> Information
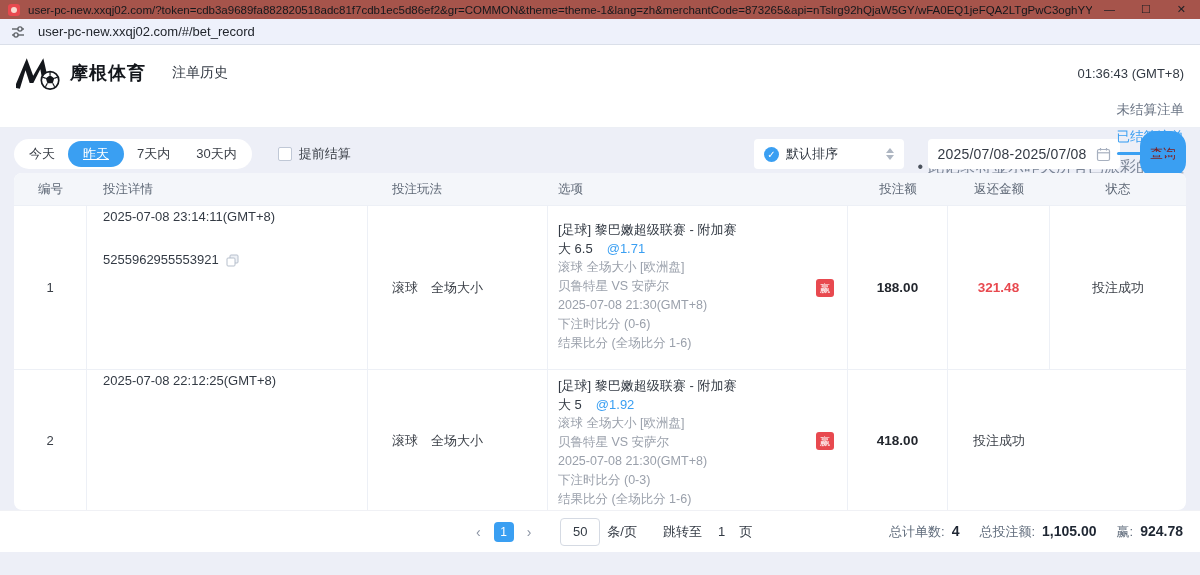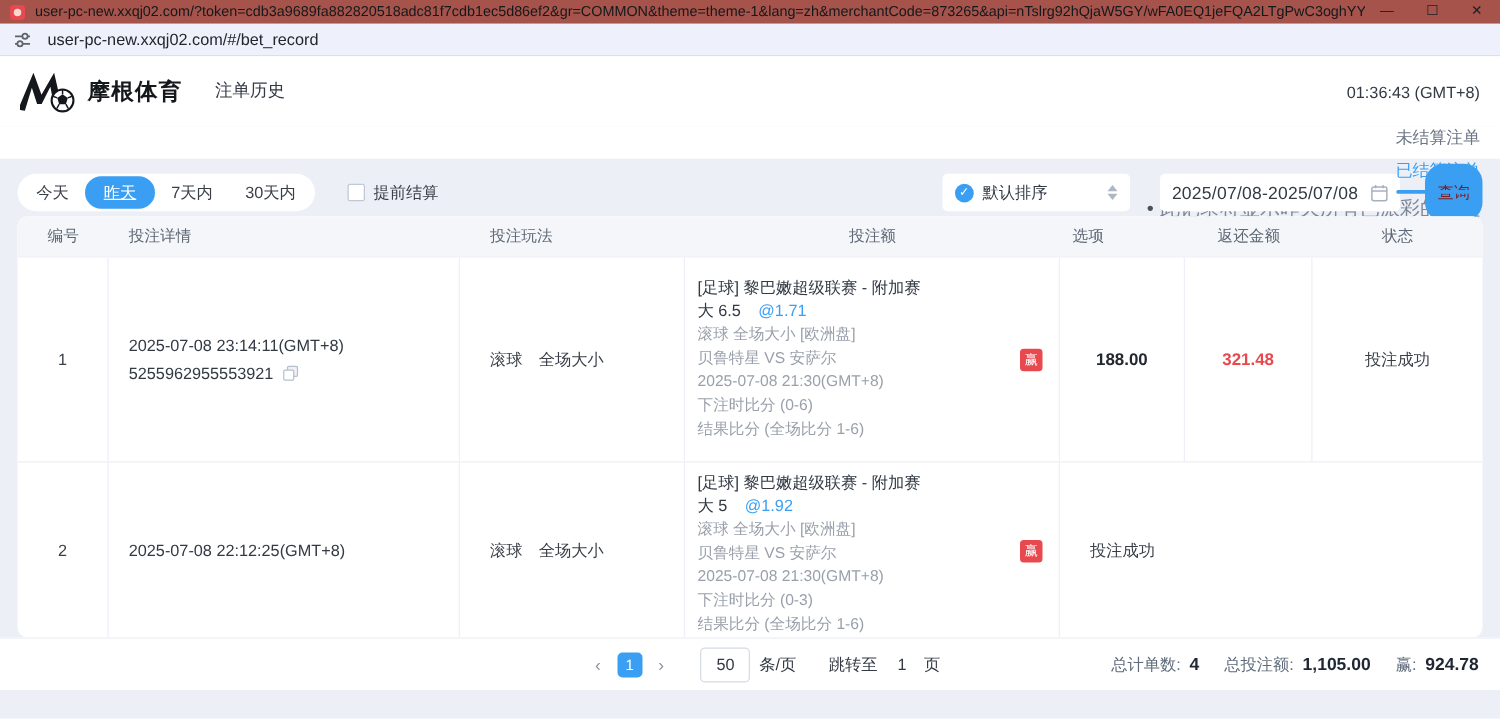--- a/index.html
+++ b/index.html
@@ -187,8 +187,8 @@
       <div class="th c">编号</div>
       <div class="th pl16">投注详情</div>
       <div class="th pl24">投注玩法</div>
+      <div class="th pl10">选项</div>
       <div class="th c">投注额</div>
-      <div class="th pl10">选项</div>
       <div class="th c">返还金额</div>
       <div class="th c">状态</div>
     </div>

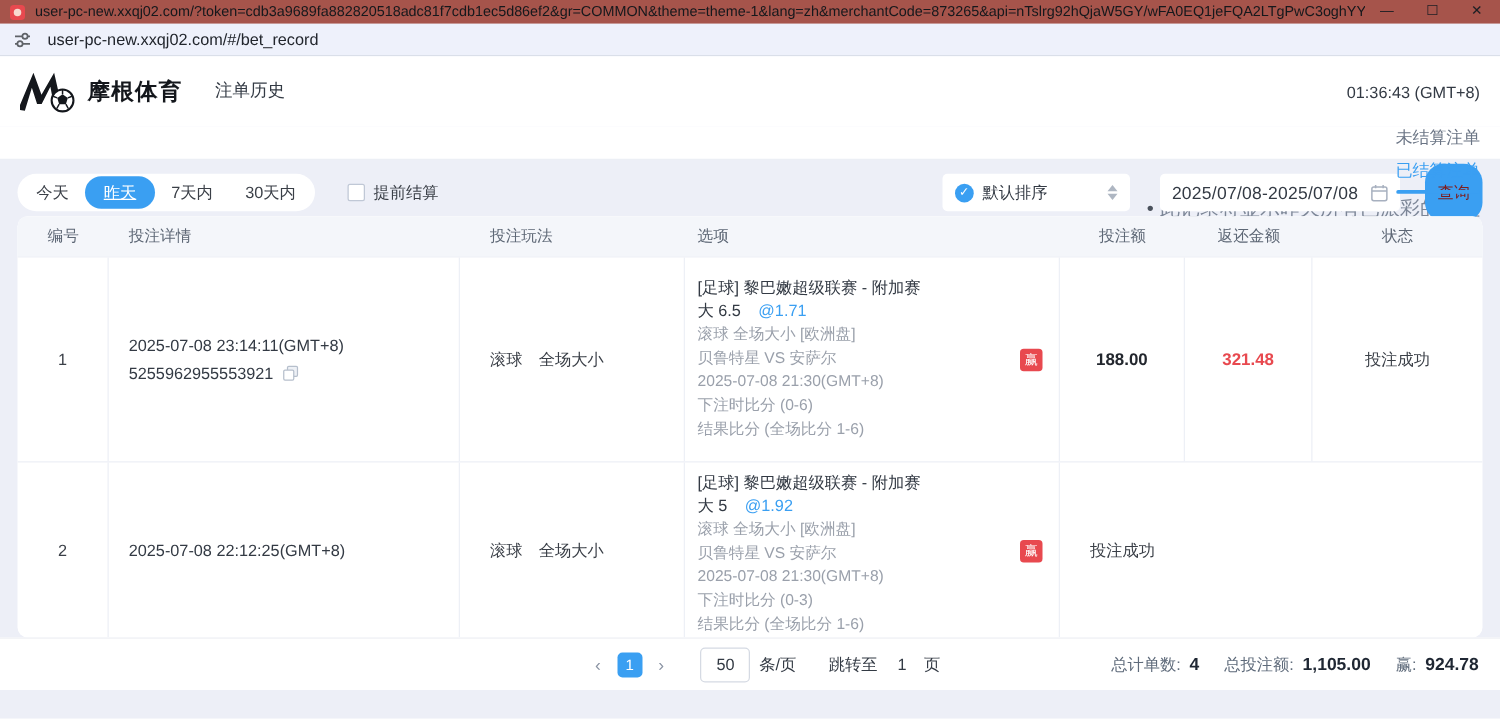--- a/index.html
+++ b/index.html
@@ -67,7 +67,7 @@
   .row2 { height:142px; }
   .td { display:flex; align-items:center; border-right:1px solid #edf0f6; font-size:13px; color:#3a3f47; }
   .td:last-child { border-right:none; }
-  .td.detail { flex-direction:column; align-items:flex-start; justify-content:center; padding-left:16px; }
+  .td.detail { flex-direction:column; align-items:flex-start; padding-left:16px;gap:21px; }
   .detail-line { font-size:13px; color:#333a44; line-height:22px; display:flex; align-items:center; gap:7px; }
   .copy-icon { cursor:pointer; display:flex; }
   .td.play { padding-left:24px; }

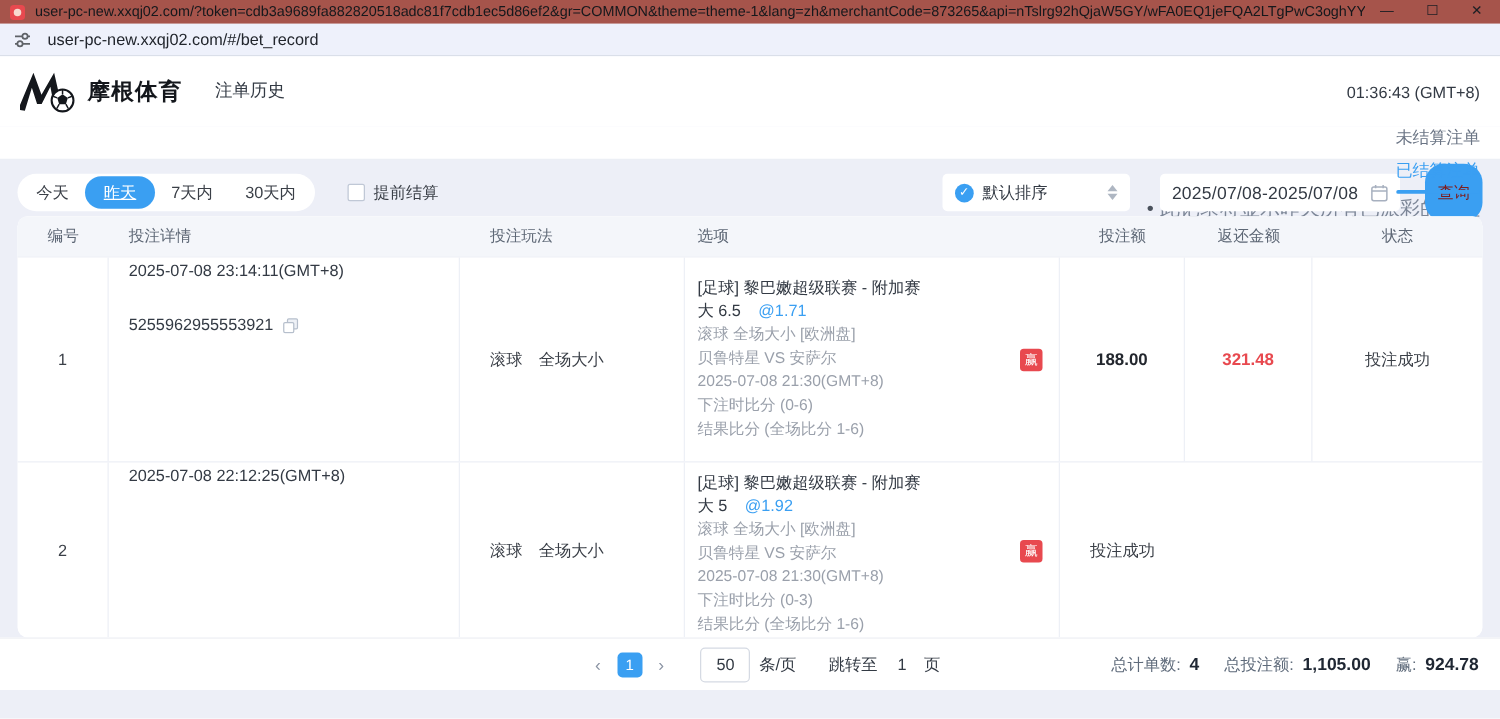--- a/index.html
+++ b/index.html
@@ -239,6 +239,7 @@
         <div class="sel-line">结果比分 (全场比分 1-6)</div>
         <div class="win-badge">赢</div>
       </div>
+      <div class="td c stake">418.00</div>
       <div class="td c">投注成功</div>
     </div>
   </div>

> What is expected
The result should be a precise copy of all the entries, free of pictures.

> Worked solution
--- a/index.html
+++ b/index.html
@@ -187,8 +187,8 @@
       <div class="th c">编号</div>
       <div class="th pl16">投注详情</div>
       <div class="th pl24">投注玩法</div>
+      <div class="th pl10">选项</div>
       <div class="th c">投注额</div>
-      <div class="th pl10">选项</div>
       <div class="th c">返还金额</div>
       <div class="th c">状态</div>
     </div>

--- a/index.html
+++ b/index.html
@@ -67,7 +67,7 @@
   .row2 { height:142px; }
   .td { display:flex; align-items:center; border-right:1px solid #edf0f6; font-size:13px; color:#3a3f47; }
   .td:last-child { border-right:none; }
-  .td.detail { flex-direction:column; align-items:flex-start; justify-content:center; padding-left:16px; }
+  .td.detail { flex-direction:column; align-items:flex-start; padding-left:16px;gap:21px; }
   .detail-line { font-size:13px; color:#333a44; line-height:22px; display:flex; align-items:center; gap:7px; }
   .copy-icon { cursor:pointer; display:flex; }
   .td.play { padding-left:24px; }

--- a/index.html
+++ b/index.html
@@ -239,6 +239,7 @@
         <div class="sel-line">结果比分 (全场比分 1-6)</div>
         <div class="win-badge">赢</div>
       </div>
+      <div class="td c stake">418.00</div>
       <div class="td c">投注成功</div>
     </div>
   </div>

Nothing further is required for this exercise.